Exercise directions:
Every entry below is to be copied word for word, with its pictures removed.

Records for this exercise:

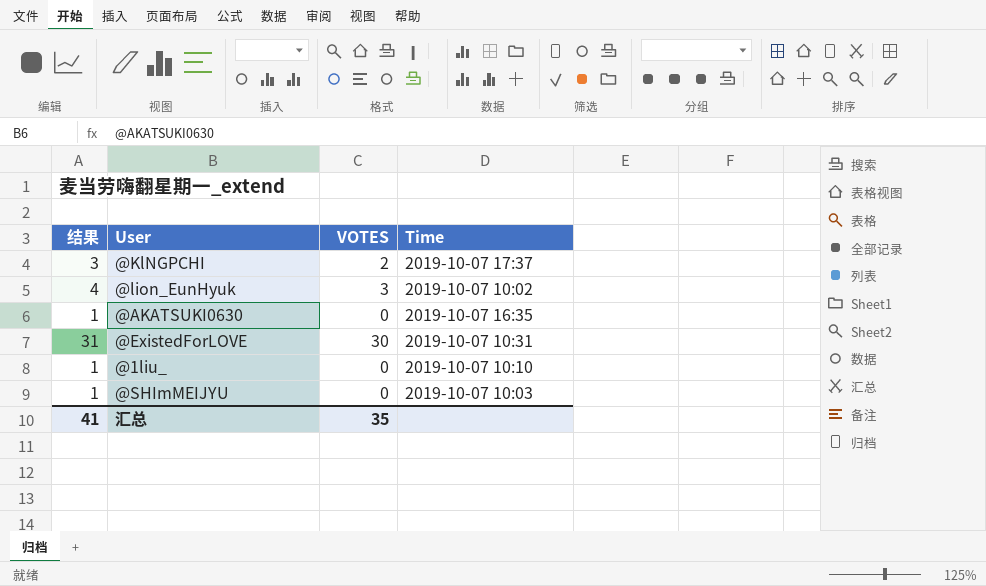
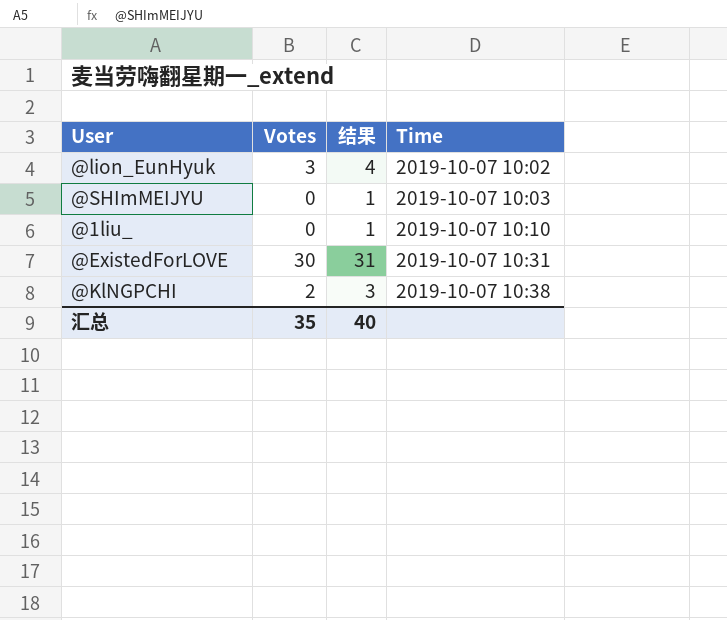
row order: none -> Time ascending
column name: VOTES -> Votes
column 结果 | position: 1 -> 3
row @AKATSUKI0630: 1 | 0 | 2019-10-07 16:35 -> none
@KlNGPCHI | Time: 2019-10-07 17:37 -> 2019-10-07 10:38
汇总 | 结果: 41 -> 40

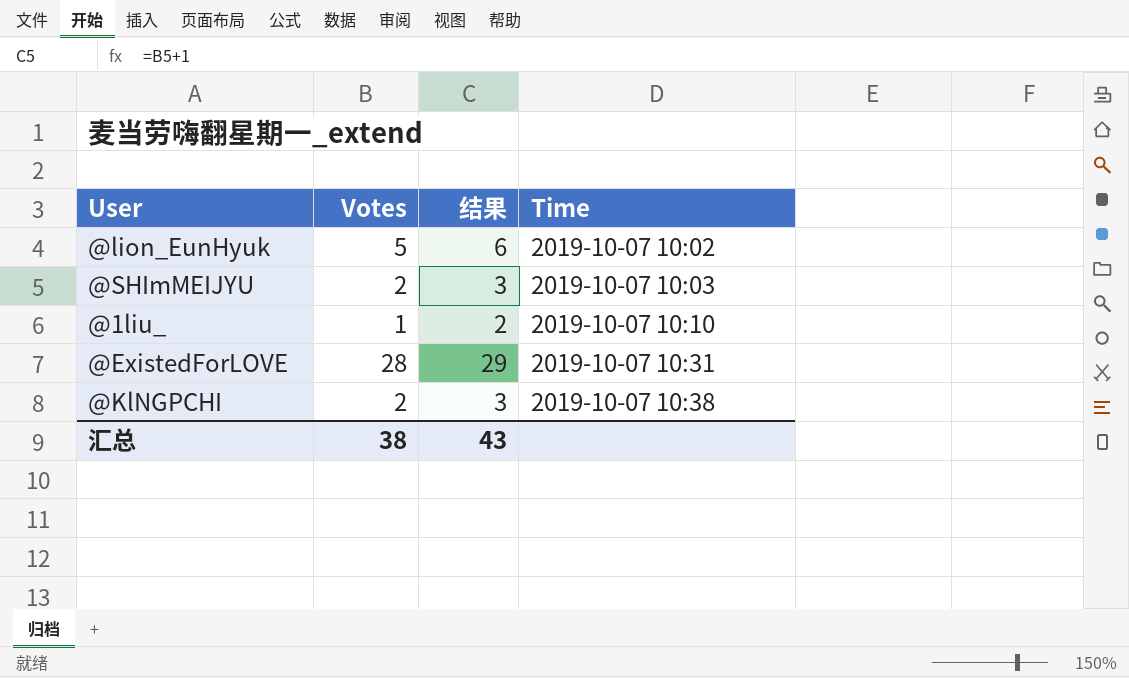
@lion_EunHyuk | Votes: 3 -> 5
@lion_EunHyuk | 结果: 4 -> 6
@SHImMEIJYU | Votes: 0 -> 2
@SHImMEIJYU | 结果: 1 -> 3
@1liu_ | Votes: 0 -> 1
@1liu_ | 结果: 1 -> 2
@ExistedForLOVE | Votes: 30 -> 28
@ExistedForLOVE | 结果: 31 -> 29
汇总 | Votes: 35 -> 38
汇总 | 结果: 40 -> 43

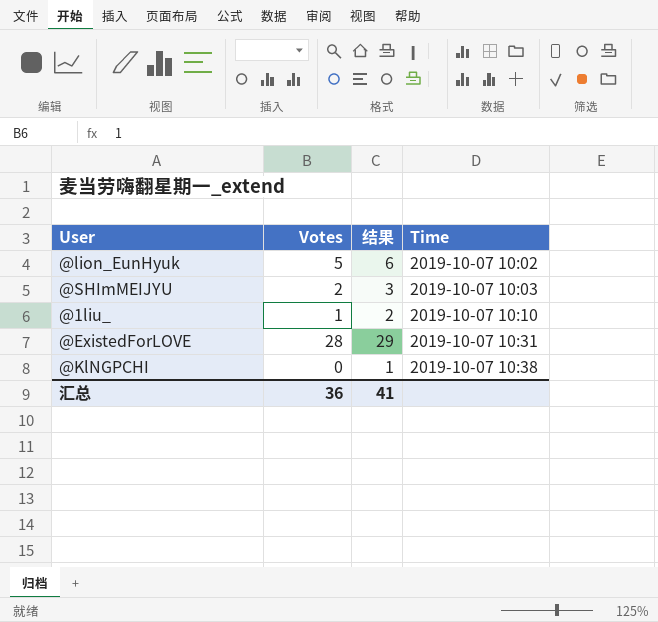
@KlNGPCHI | Votes: 2 -> 0
@KlNGPCHI | 结果: 3 -> 1
汇总 | Votes: 38 -> 36
汇总 | 结果: 43 -> 41

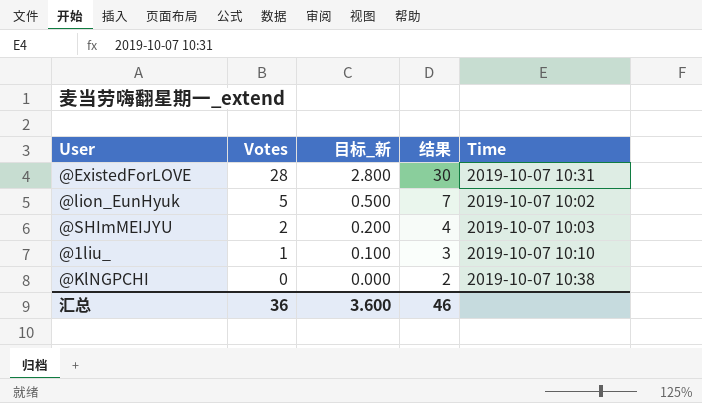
row order: Time ascending -> Votes descending
column 目标_新 | formula: none -> [Votes] * 0.1
column 结果 | formula: [Votes] + 1 -> [Votes] + 2
汇总 | 结果: 41 -> 46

Response below:
row order: none -> Time ascending
column name: VOTES -> Votes
column 结果 | position: 1 -> 3
row @AKATSUKI0630: 1 | 0 | 2019-10-07 16:35 -> none
@KlNGPCHI | Time: 2019-10-07 17:37 -> 2019-10-07 10:38
汇总 | 结果: 41 -> 40

@lion_EunHyuk | Votes: 3 -> 5
@lion_EunHyuk | 结果: 4 -> 6
@SHImMEIJYU | Votes: 0 -> 2
@SHImMEIJYU | 结果: 1 -> 3
@1liu_ | Votes: 0 -> 1
@1liu_ | 结果: 1 -> 2
@ExistedForLOVE | Votes: 30 -> 28
@ExistedForLOVE | 结果: 31 -> 29
汇总 | Votes: 35 -> 38
汇总 | 结果: 40 -> 43

@KlNGPCHI | Votes: 2 -> 0
@KlNGPCHI | 结果: 3 -> 1
汇总 | Votes: 38 -> 36
汇总 | 结果: 43 -> 41

row order: Time ascending -> Votes descending
column 目标_新 | formula: none -> [Votes] * 0.1
column 结果 | formula: [Votes] + 1 -> [Votes] + 2
汇总 | 结果: 41 -> 46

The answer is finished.